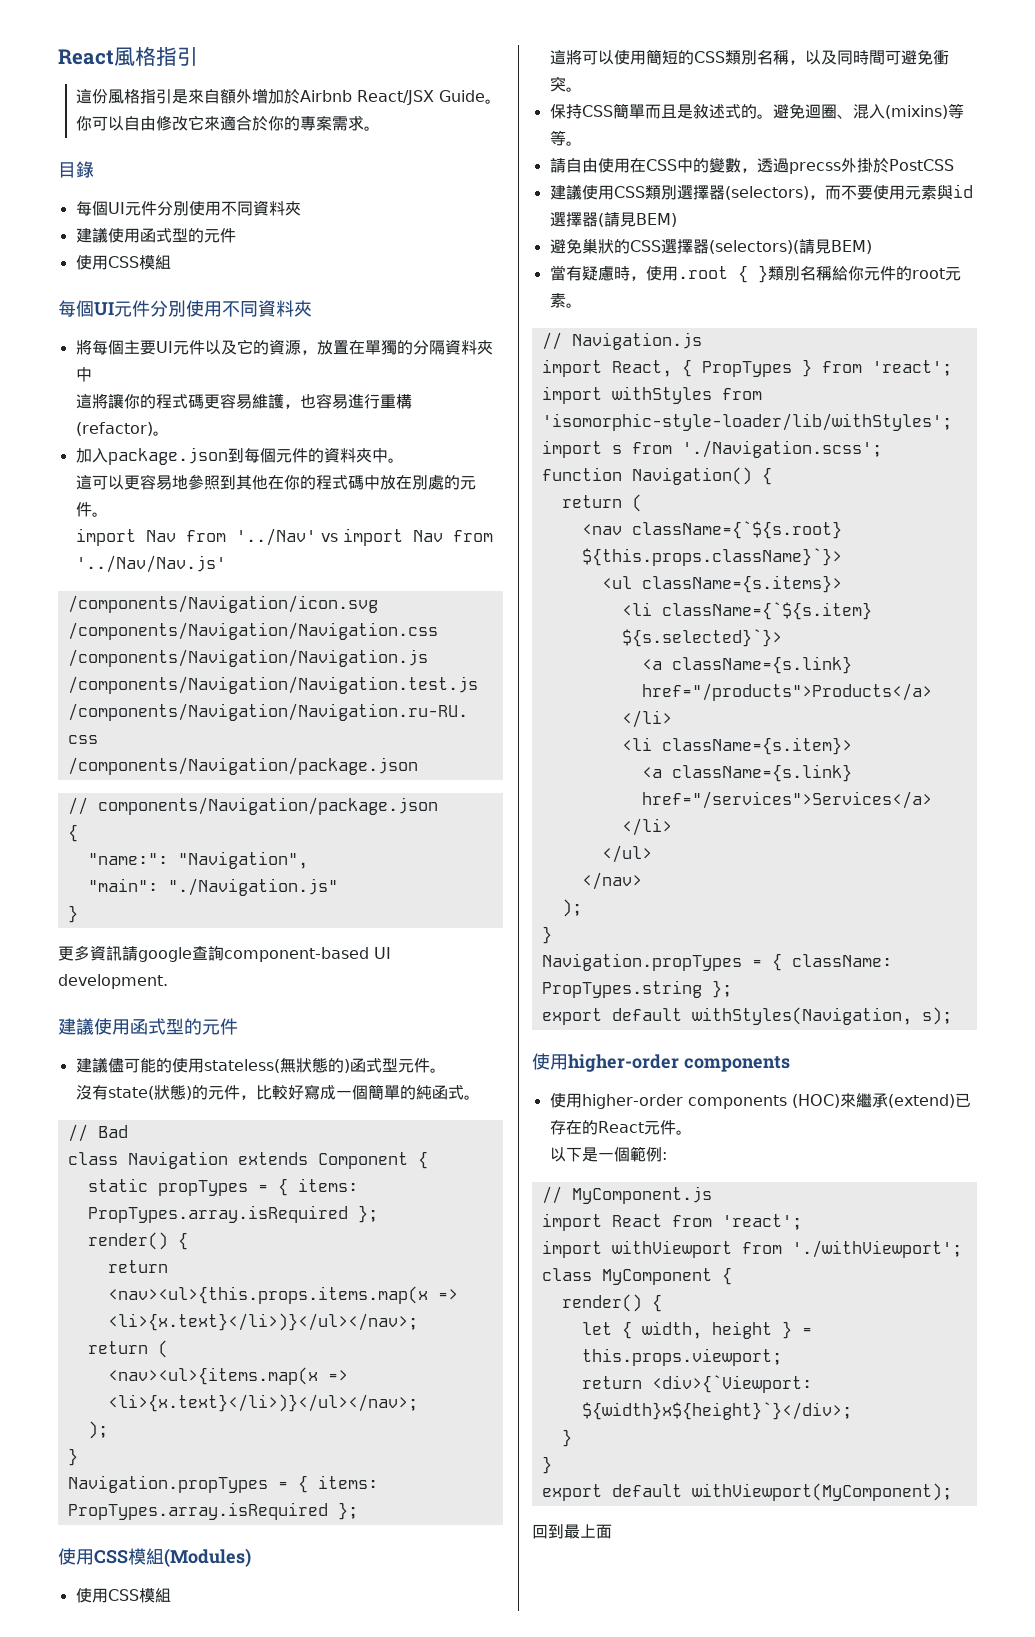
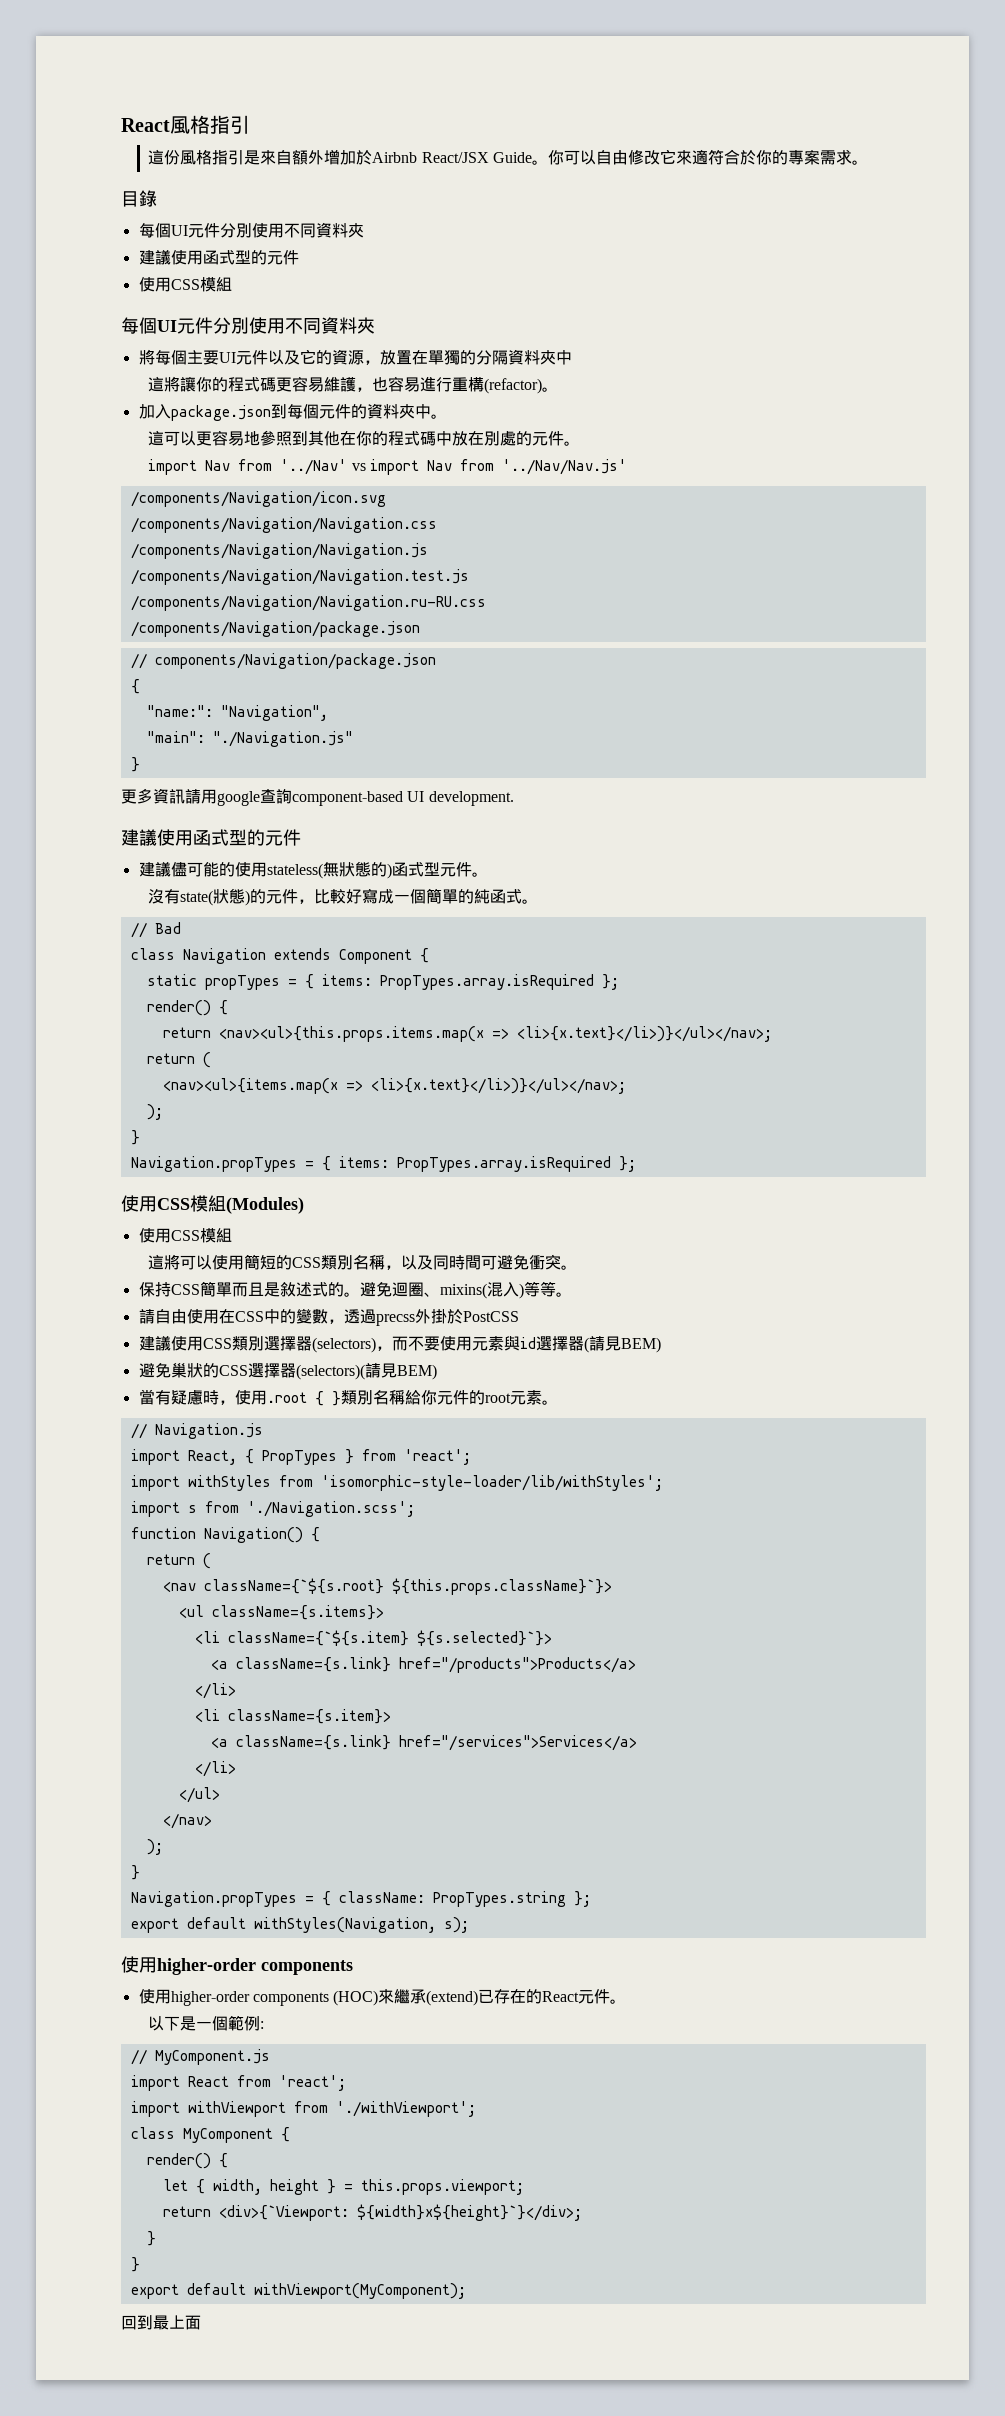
- 你可以自由修改它來適合於你的專案需求。
+ 你可以自由修改它來適符合於你的專案需求。
- 更多資訊請google查詢component-based UI development.
+ 更多資訊請用google查詢component-based UI development.
- 避免迴圈、混入(mixins)等等。
+ 避免迴圈、mixins(混入)等等。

=-=-=

PROMPT »
Make a word-for-word repeat of the material, skipping all pictures.

RESPONSE TO THIS TASK »
- 你可以自由修改它來適合於你的專案需求。
+ 你可以自由修改它來適符合於你的專案需求。
- 更多資訊請google查詢component-based UI development.
+ 更多資訊請用google查詢component-based UI development.
- 避免迴圈、混入(mixins)等等。
+ 避免迴圈、mixins(混入)等等。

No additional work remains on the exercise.